> [RECORDS SUPPLIED]
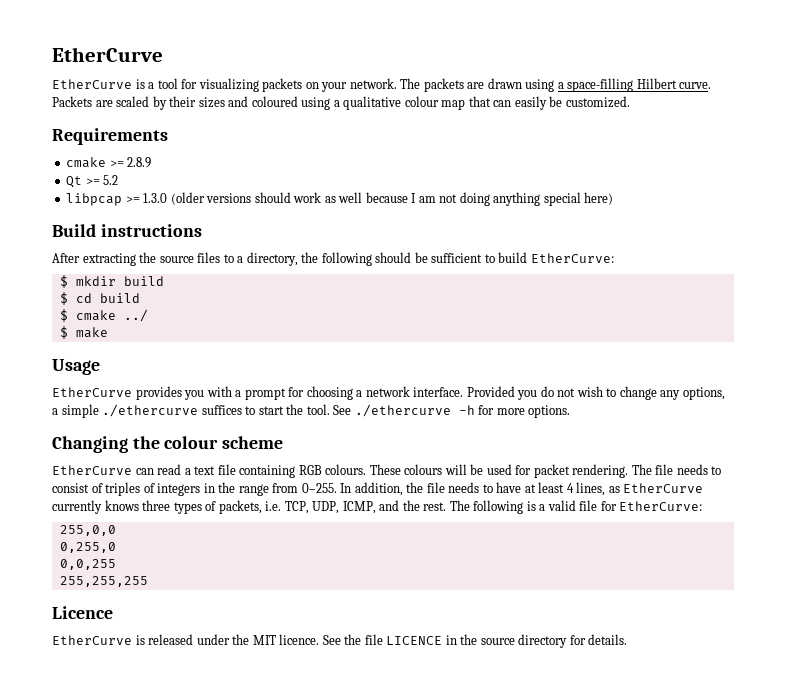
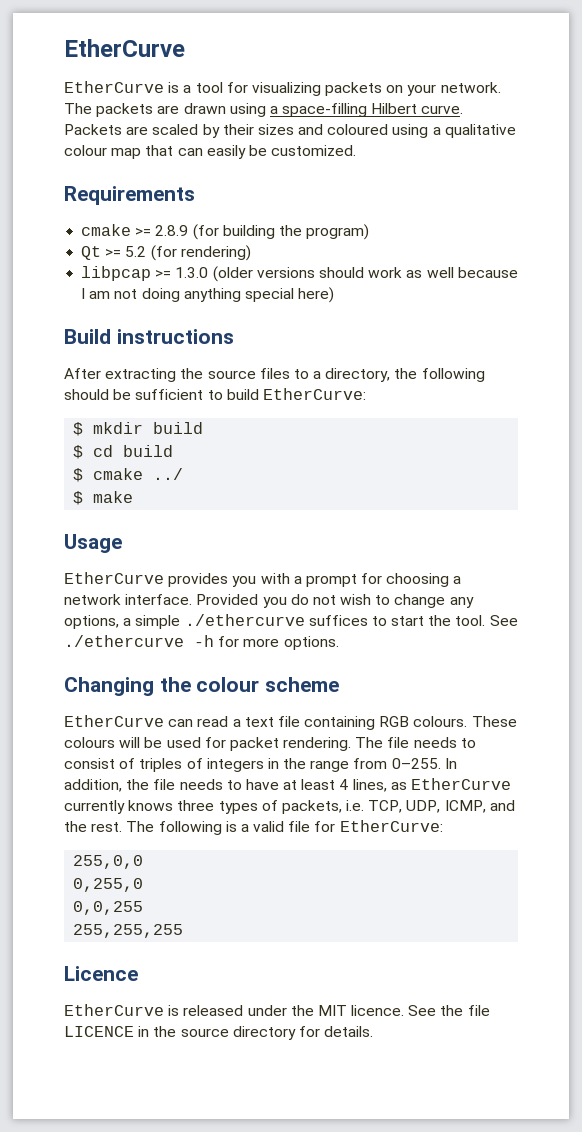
- cmake >= 2.8.9
+ cmake >= 2.8.9 (for building the program)
- Qt >= 5.2
+ Qt >= 5.2 (for rendering)

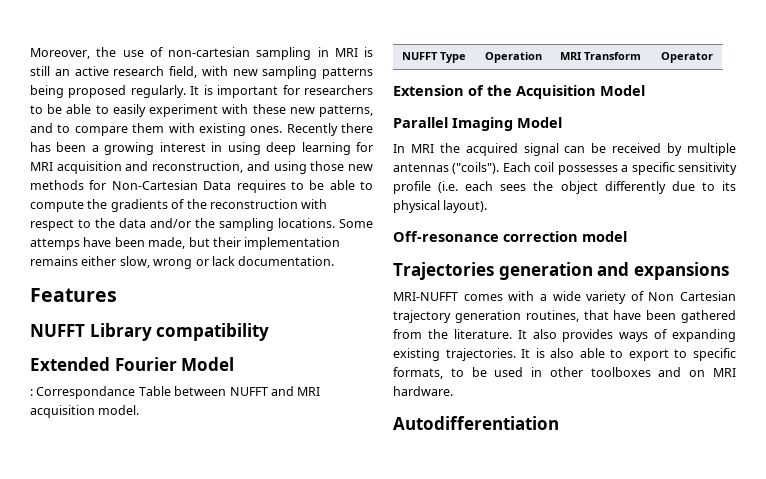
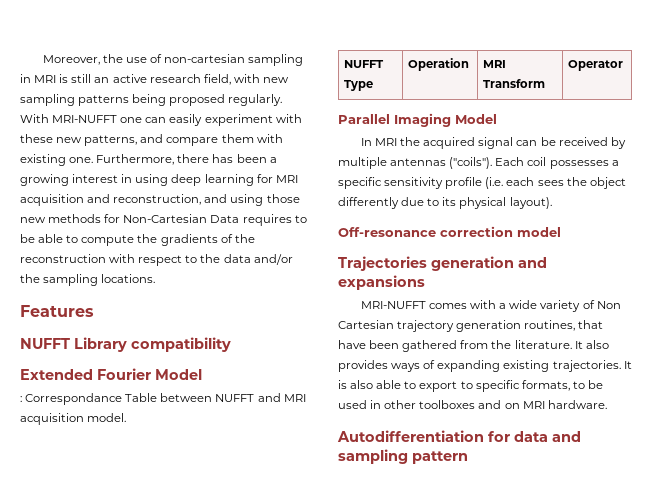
- It is important for researchers to be able to easily experiment with these new patterns, and to compare them with existing ones. Recently there has been a growing interest in using deep learning for MRI acquisition and reconstruction, and using those new methods for Non-Cartesian Data requires to be able to compute the gradients of the reconstruction with respect to the data and/or the sampling locations. Some attemps have been made, but their implementation remains either slow, wrong or lack documentation.
+ With MRI-NUFFT one can easily experiment with these new patterns, and compare them with existing one. Furthermore, there has been a growing interest in using deep learning for MRI acquisition and reconstruction, and using those new methods for Non-Cartesian Data requires to be able to compute the gradients of the reconstruction with respect to the data and/or the sampling locations.
- Extension of the Acquisition Model
- Autodifferentiation
+ Autodifferentiation for data and sampling pattern

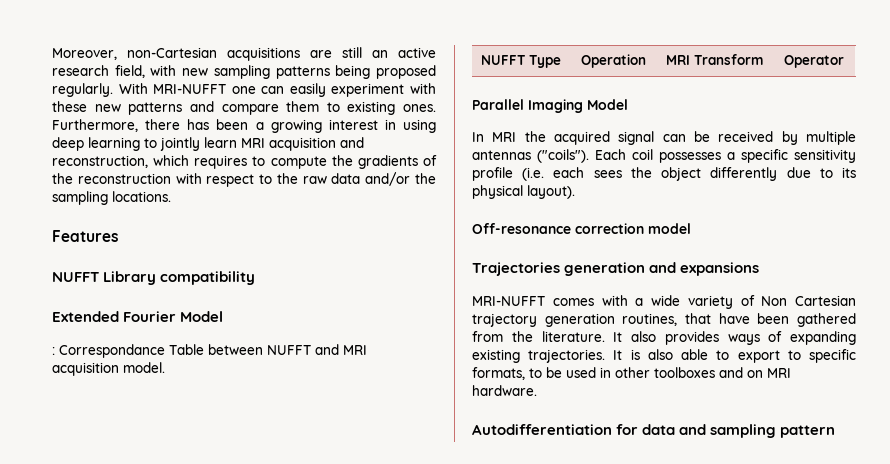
- Moreover, the use of non-cartesian sampling in MRI is still an active research field, with new sampling patterns being proposed regularly.
+ Moreover, non-Cartesian acquisitions are still an active research field, with new sampling patterns being proposed regularly.
- With MRI-NUFFT one can easily experiment with these new patterns, and compare them with existing one.
+ With MRI-NUFFT one can easily experiment with these new patterns and compare them to existing ones.
- Furthermore, there has been a growing interest in using deep learning for MRI acquisition and reconstruction, and using those new methods for Non-Cartesian Data requires to be able to compute the gradients of the reconstruction with respect to the data and/or the sampling locations.
+ Furthermore, there has been a growing interest in using deep learning to jointly learn MRI acquisition and reconstruction, which requires to compute the gradients of the reconstruction with respect to the raw data and/or the sampling locations.

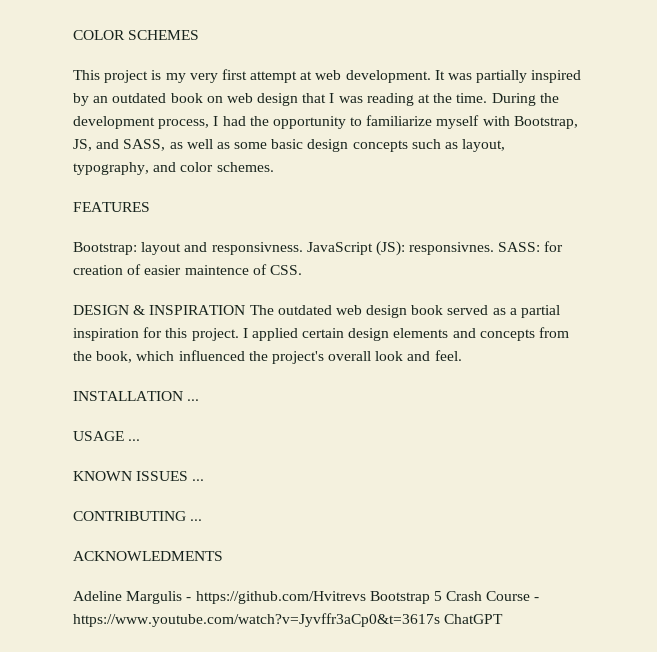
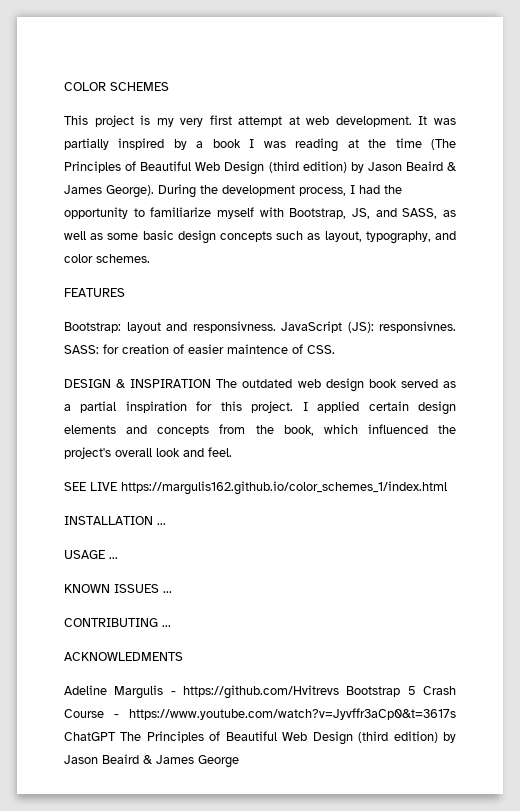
- It was partially inspired by an outdated book on web design that I was reading at the time.
+ It was partially inspired by a book I was reading at the time (The Principles of Beautiful Web Design (third edition) by Jason Beaird & James George).
+ SEE LIVE https://margulis162.github.io/color_schemes_1/index.html
- Adeline Margulis - https://github.com/Hvitrevs Bootstrap 5 Crash Course - https://www.youtube.com/watch?v=Jyvffr3aCp0&t=3617s ChatGPT
+ Adeline Margulis - https://github.com/Hvitrevs Bootstrap 5 Crash Course - https://www.youtube.com/watch?v=Jyvffr3aCp0&t=3617s ChatGPT The Principles of Beautiful Web Design (third edition) by Jason Beaird & James George

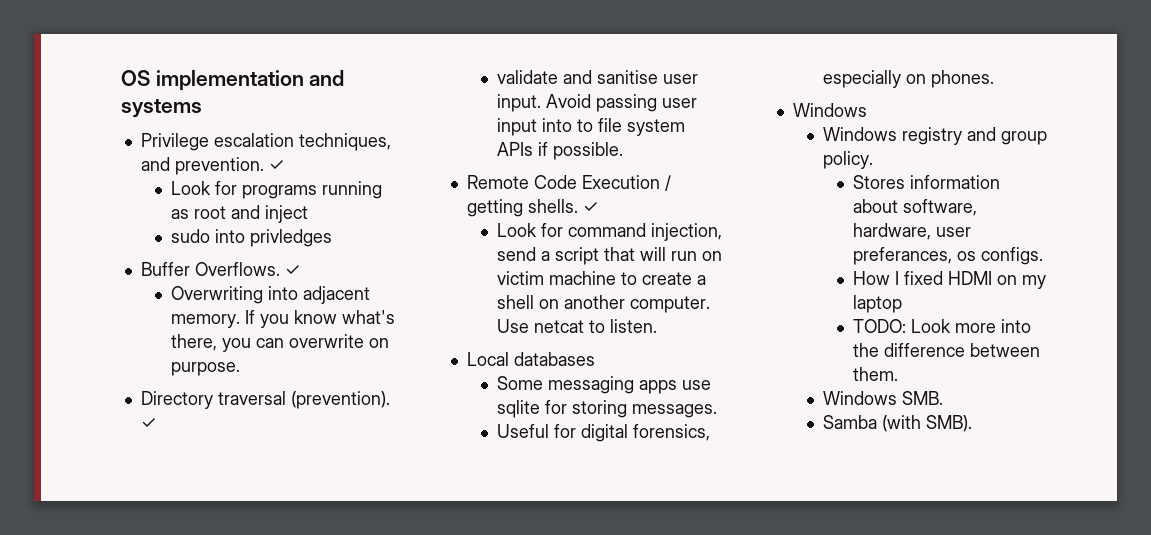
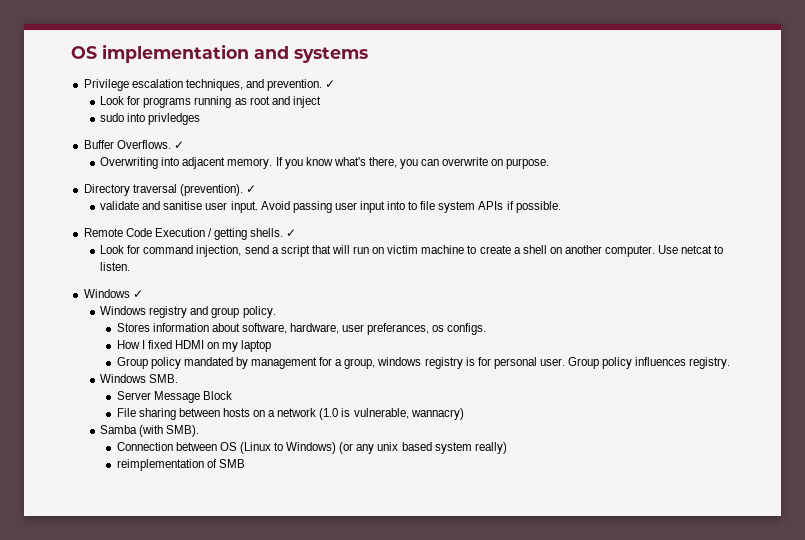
- Local databases
- Some messaging apps use sqlite for storing messages.
- Useful for digital forensics, especially on phones.
- Windows
+ Windows ✓
- TODO: Look more into the difference between them.
+ Group policy mandated by management for a group, windows registry is for personal user. Group policy influences registry.
  Windows SMB.
+ Server Message Block
+ File sharing between hosts on a network (1.0 is vulnerable, wannacry)
  Samba (with SMB).
+ Connection between OS (Linux to Windows) (or any unix based system really)
+ reimplementation of SMB

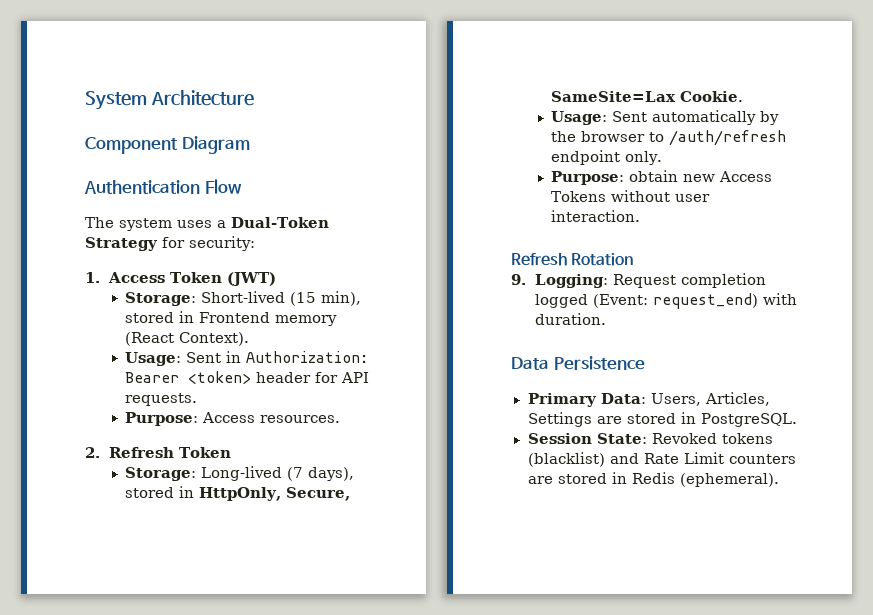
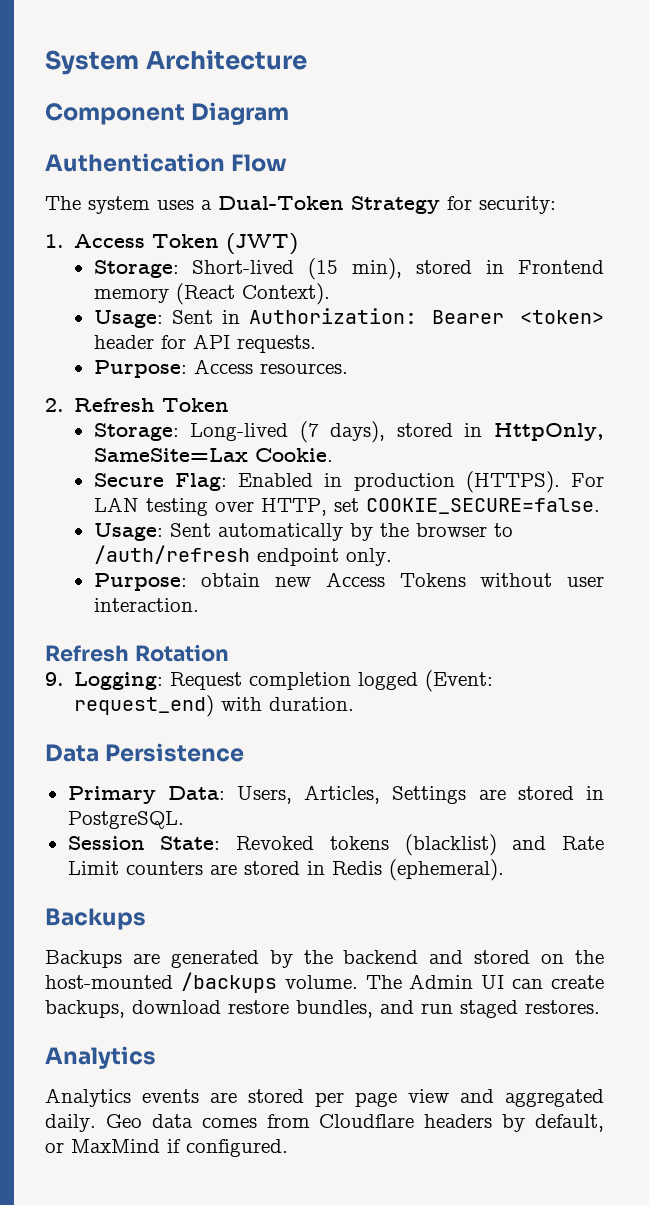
- Storage: Long-lived (7 days), stored in HttpOnly, Secure, SameSite=Lax Cookie.
+ Storage: Long-lived (7 days), stored in HttpOnly, SameSite=Lax Cookie.
+ Secure Flag: Enabled in production (HTTPS). For LAN testing over HTTP, set COOKIE_SECURE=false.
  Session State: Revoked tokens (blacklist) and Rate Limit counters are stored in Redis (ephemeral).
+ Backups
+ Backups are generated by the backend and stored on the host-mounted /backups volume. The Admin UI can create backups, download restore bundles, and run staged restores.
+ Analytics
+ Analytics events are stored per page view and aggregated daily. Geo data comes from Cloudflare headers by default, or MaxMind if configured.

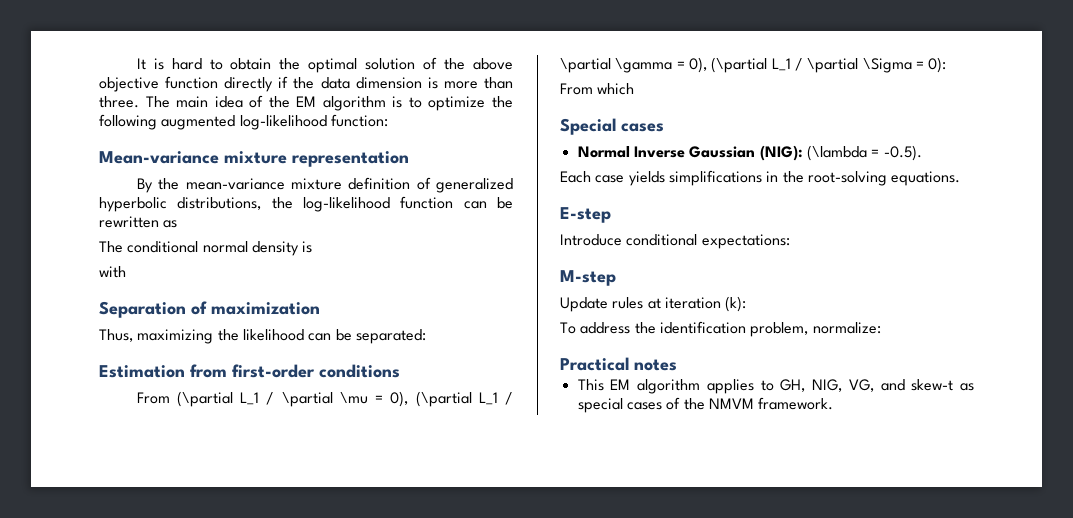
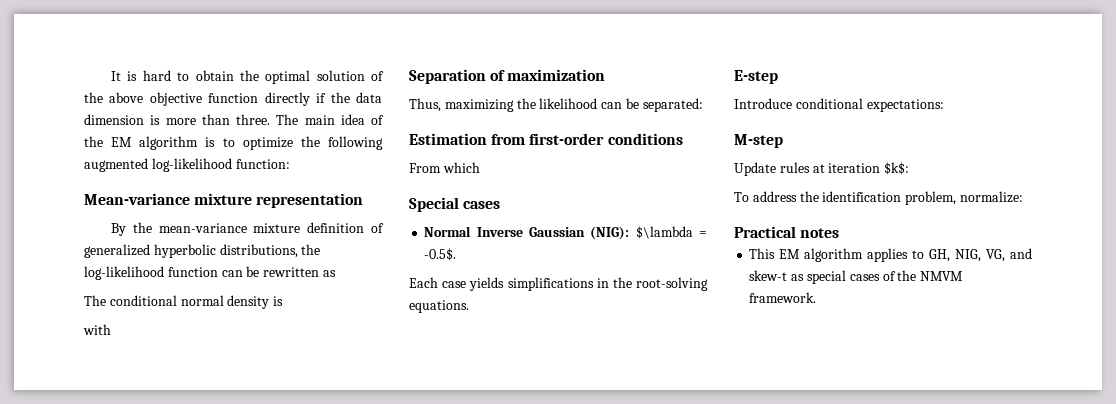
- From (\partial L_1 / \partial \mu = 0), (\partial L_1 / \partial \gamma = 0), (\partial L_1 / \partial \Sigma = 0):
- Normal Inverse Gaussian (NIG): (\lambda = -0.5).
+ Normal Inverse Gaussian (NIG): $\lambda = -0.5$.
- Update rules at iteration (k):
+ Update rules at iteration $k$:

> [YOUR TASK] Each line that includes the string "locations" should be copied from the data.

> [RESPONSE AREA]
- It is important for researchers to be able to easily experiment with these new patterns, and to compare them with existing ones. Recently there has been a growing interest in using deep learning for MRI acquisition and reconstruction, and using those new methods for Non-Cartesian Data requires to be able to compute the gradients of the reconstruction with respect to the data and/or the sampling locations. Some attemps have been made, but their implementation remains either slow, wrong or lack documentation.
+ With MRI-NUFFT one can easily experiment with these new patterns, and compare them with existing one. Furthermore, there has been a growing interest in using deep learning for MRI acquisition and reconstruction, and using those new methods for Non-Cartesian Data requires to be able to compute the gradients of the reconstruction with respect to the data and/or the sampling locations.
- Furthermore, there has been a growing interest in using deep learning for MRI acquisition and reconstruction, and using those new methods for Non-Cartesian Data requires to be able to compute the gradients of the reconstruction with respect to the data and/or the sampling locations.
+ Furthermore, there has been a growing interest in using deep learning to jointly learn MRI acquisition and reconstruction, which requires to compute the gradients of the reconstruction with respect to the raw data and/or the sampling locations.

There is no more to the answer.